• TASK TO CARRY OUT
With both ends included, transcribe exactly the records below from their first line to the line that contains "65774394bafd48cff12a47f2 | SCORE 3: 34 -> 21".

Content revision data:
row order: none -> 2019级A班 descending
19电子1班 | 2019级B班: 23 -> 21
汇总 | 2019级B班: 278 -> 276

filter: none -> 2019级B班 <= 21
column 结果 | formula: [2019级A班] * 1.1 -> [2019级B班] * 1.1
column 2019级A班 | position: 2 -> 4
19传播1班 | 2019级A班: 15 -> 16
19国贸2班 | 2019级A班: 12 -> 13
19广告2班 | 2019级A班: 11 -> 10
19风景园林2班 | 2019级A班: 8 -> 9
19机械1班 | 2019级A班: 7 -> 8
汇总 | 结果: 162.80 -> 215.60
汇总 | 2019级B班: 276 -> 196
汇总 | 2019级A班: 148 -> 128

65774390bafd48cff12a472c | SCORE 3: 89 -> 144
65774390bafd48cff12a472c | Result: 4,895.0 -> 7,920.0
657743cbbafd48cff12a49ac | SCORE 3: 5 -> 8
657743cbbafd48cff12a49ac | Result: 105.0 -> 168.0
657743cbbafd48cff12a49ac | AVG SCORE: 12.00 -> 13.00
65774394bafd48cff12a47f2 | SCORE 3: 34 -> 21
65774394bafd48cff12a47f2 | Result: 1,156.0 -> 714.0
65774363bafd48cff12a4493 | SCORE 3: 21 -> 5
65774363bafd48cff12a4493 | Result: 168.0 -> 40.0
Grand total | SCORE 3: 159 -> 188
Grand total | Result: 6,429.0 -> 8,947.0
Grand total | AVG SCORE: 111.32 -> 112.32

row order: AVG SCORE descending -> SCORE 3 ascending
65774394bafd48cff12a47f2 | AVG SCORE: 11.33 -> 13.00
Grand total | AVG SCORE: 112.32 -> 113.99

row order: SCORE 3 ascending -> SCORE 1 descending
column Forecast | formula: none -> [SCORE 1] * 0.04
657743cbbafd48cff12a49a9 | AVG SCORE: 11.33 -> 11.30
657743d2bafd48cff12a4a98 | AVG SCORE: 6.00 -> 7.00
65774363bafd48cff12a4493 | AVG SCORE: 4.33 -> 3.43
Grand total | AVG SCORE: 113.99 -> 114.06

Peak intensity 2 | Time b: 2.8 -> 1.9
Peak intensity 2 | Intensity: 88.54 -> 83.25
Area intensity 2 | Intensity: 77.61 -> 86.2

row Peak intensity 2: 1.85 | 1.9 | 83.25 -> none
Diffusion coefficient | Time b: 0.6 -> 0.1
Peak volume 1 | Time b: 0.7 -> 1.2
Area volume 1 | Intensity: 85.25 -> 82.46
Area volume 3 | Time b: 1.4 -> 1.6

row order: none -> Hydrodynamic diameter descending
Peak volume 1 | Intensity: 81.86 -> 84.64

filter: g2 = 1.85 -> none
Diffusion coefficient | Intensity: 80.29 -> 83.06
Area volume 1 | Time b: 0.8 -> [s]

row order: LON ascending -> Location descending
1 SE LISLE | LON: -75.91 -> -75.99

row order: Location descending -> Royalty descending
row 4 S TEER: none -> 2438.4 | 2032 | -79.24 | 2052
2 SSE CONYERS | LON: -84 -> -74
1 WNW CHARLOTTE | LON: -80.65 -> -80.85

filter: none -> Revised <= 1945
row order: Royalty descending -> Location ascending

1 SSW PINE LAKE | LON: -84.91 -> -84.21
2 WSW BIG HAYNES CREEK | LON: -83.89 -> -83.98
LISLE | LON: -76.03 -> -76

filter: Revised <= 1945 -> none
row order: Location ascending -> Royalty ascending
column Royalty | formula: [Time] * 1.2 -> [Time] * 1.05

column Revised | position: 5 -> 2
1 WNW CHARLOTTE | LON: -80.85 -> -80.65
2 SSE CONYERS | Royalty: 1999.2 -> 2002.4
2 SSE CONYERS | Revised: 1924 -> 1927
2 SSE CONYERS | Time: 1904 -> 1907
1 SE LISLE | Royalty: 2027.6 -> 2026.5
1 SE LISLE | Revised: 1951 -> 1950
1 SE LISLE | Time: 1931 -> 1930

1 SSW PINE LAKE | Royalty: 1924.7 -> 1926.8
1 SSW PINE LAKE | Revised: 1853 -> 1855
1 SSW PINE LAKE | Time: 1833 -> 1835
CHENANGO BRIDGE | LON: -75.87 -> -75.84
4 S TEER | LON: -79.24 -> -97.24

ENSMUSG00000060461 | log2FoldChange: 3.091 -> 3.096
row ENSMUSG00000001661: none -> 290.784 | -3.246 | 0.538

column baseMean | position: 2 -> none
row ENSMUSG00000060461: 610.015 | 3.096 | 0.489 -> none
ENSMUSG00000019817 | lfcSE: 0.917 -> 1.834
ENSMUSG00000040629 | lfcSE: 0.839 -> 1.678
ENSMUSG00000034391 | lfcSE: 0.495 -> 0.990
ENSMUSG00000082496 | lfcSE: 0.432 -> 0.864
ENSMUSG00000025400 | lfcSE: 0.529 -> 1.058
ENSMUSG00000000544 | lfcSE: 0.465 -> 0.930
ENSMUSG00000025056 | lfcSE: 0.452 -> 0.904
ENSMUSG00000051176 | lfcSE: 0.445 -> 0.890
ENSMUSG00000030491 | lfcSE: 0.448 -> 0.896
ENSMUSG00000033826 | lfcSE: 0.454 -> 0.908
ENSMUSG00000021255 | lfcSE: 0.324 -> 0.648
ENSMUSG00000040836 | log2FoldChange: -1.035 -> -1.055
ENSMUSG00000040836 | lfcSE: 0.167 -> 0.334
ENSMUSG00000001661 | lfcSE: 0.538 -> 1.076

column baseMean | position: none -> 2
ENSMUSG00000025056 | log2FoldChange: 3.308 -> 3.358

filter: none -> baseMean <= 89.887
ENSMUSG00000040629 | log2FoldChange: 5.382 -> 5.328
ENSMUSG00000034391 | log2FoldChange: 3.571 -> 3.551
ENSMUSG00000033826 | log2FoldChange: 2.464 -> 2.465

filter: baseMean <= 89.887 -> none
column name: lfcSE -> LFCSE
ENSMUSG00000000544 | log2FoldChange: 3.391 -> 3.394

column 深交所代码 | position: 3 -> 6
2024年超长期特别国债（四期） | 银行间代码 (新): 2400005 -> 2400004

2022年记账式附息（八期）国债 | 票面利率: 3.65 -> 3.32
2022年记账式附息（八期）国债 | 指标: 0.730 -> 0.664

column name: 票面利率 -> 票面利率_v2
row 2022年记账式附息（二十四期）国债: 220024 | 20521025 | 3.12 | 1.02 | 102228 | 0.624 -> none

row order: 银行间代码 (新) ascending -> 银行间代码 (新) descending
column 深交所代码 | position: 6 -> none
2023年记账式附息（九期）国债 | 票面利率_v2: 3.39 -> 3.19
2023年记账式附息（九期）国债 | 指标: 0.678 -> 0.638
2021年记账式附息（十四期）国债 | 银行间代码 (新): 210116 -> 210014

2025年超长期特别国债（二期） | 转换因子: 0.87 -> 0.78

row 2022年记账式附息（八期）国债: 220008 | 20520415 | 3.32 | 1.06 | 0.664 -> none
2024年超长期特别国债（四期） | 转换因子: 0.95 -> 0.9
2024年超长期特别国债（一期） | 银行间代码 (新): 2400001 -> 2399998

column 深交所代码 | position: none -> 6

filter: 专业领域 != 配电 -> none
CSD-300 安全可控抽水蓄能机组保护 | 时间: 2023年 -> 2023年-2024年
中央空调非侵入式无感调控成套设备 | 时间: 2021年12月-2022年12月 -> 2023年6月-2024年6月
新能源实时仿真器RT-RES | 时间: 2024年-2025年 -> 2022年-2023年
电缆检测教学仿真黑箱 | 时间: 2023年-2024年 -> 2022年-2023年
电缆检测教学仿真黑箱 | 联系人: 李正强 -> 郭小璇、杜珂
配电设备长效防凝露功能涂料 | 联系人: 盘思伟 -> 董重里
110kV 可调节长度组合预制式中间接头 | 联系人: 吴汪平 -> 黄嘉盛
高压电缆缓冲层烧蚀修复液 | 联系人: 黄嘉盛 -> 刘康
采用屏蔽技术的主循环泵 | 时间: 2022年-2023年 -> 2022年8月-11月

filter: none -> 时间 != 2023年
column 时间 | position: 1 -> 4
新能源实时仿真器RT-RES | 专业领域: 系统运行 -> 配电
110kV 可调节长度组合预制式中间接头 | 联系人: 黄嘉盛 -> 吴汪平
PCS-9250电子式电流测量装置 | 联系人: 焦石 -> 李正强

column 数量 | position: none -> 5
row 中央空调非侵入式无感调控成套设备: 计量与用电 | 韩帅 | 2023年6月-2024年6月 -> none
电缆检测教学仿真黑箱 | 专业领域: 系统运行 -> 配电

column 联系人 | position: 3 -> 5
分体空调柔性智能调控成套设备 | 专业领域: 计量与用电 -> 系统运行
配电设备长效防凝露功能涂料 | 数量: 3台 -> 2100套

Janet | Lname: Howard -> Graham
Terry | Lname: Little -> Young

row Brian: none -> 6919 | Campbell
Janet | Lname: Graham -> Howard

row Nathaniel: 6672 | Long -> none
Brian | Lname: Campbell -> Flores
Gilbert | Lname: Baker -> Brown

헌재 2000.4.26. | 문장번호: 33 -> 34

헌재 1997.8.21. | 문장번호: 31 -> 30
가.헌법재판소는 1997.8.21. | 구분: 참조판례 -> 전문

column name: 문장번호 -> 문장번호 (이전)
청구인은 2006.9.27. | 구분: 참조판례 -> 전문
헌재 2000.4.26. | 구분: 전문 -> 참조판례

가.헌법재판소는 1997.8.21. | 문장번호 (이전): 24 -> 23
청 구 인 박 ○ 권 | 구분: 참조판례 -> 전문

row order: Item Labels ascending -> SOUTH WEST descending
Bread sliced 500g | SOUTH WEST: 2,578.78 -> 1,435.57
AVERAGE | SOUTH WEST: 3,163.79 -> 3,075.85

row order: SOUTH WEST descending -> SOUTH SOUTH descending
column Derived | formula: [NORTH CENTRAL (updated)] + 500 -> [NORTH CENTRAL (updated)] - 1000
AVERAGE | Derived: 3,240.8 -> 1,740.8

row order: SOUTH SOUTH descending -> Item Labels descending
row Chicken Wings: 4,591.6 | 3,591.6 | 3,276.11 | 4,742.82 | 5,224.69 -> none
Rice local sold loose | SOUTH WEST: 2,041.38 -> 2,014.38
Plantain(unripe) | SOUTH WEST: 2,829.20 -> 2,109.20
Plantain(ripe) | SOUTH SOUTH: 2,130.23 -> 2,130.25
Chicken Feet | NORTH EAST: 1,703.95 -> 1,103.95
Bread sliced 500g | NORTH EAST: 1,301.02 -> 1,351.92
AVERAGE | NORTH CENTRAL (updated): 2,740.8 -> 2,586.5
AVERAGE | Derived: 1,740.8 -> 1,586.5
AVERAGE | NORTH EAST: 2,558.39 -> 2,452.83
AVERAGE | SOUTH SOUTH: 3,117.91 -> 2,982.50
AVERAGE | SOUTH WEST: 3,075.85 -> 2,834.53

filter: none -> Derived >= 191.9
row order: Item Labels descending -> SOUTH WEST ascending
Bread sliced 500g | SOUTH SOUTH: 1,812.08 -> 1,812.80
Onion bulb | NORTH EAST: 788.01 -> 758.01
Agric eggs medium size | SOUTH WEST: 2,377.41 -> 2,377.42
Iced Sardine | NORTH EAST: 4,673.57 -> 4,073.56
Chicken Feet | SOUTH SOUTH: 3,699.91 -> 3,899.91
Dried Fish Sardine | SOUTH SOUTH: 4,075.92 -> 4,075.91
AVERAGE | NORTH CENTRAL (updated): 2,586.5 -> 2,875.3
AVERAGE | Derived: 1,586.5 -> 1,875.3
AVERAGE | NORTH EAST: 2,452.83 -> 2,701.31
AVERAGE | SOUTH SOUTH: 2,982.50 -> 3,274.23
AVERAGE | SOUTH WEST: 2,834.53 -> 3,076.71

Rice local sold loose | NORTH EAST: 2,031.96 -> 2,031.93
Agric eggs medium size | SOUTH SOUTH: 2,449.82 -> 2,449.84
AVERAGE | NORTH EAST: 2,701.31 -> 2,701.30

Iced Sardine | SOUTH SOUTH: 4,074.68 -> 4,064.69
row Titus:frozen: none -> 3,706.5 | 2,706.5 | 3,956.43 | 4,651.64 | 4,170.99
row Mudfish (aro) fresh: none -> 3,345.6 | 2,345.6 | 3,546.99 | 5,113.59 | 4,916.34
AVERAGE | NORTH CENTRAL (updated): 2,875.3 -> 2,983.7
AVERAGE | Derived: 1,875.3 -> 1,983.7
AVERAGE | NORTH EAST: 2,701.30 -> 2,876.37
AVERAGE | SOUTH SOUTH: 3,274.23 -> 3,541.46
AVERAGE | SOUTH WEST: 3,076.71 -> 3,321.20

• ANSWER SECTION
row order: none -> 2019级A班 descending
19电子1班 | 2019级B班: 23 -> 21
汇总 | 2019级B班: 278 -> 276

filter: none -> 2019级B班 <= 21
column 结果 | formula: [2019级A班] * 1.1 -> [2019级B班] * 1.1
column 2019级A班 | position: 2 -> 4
19传播1班 | 2019级A班: 15 -> 16
19国贸2班 | 2019级A班: 12 -> 13
19广告2班 | 2019级A班: 11 -> 10
19风景园林2班 | 2019级A班: 8 -> 9
19机械1班 | 2019级A班: 7 -> 8
汇总 | 结果: 162.80 -> 215.60
汇总 | 2019级B班: 276 -> 196
汇总 | 2019级A班: 148 -> 128

65774390bafd48cff12a472c | SCORE 3: 89 -> 144
65774390bafd48cff12a472c | Result: 4,895.0 -> 7,920.0
657743cbbafd48cff12a49ac | SCORE 3: 5 -> 8
657743cbbafd48cff12a49ac | Result: 105.0 -> 168.0
657743cbbafd48cff12a49ac | AVG SCORE: 12.00 -> 13.00
65774394bafd48cff12a47f2 | SCORE 3: 34 -> 21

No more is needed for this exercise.